*Required action*: Two lines below mark the span: the one containing "shipping: 74.00 -> 0.00" and the one containing "total: 2474.29 -> 2677.91". Set down both, plus every line between, exactly as they stand, and nothing else.

Data extracted from a collection

------------------------------

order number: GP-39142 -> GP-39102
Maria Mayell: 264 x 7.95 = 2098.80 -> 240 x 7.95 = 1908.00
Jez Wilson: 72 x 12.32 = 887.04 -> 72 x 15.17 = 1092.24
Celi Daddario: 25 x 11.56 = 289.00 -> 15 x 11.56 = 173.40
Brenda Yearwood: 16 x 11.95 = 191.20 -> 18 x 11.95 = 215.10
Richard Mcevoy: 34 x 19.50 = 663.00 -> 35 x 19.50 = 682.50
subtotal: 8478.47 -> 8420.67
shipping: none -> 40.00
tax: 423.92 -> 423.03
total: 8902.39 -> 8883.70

------------------------------

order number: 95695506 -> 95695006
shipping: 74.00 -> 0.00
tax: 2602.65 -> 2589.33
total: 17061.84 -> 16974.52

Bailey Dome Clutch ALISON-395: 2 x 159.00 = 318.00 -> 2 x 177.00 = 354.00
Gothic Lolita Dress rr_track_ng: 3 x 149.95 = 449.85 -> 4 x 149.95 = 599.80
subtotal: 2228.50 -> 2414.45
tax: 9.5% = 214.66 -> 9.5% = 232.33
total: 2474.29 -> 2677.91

------------------------------

*Solution*:
shipping: 74.00 -> 0.00
tax: 2602.65 -> 2589.33
total: 17061.84 -> 16974.52

Bailey Dome Clutch ALISON-395: 2 x 159.00 = 318.00 -> 2 x 177.00 = 354.00
Gothic Lolita Dress rr_track_ng: 3 x 149.95 = 449.85 -> 4 x 149.95 = 599.80
subtotal: 2228.50 -> 2414.45
tax: 9.5% = 214.66 -> 9.5% = 232.33
total: 2474.29 -> 2677.91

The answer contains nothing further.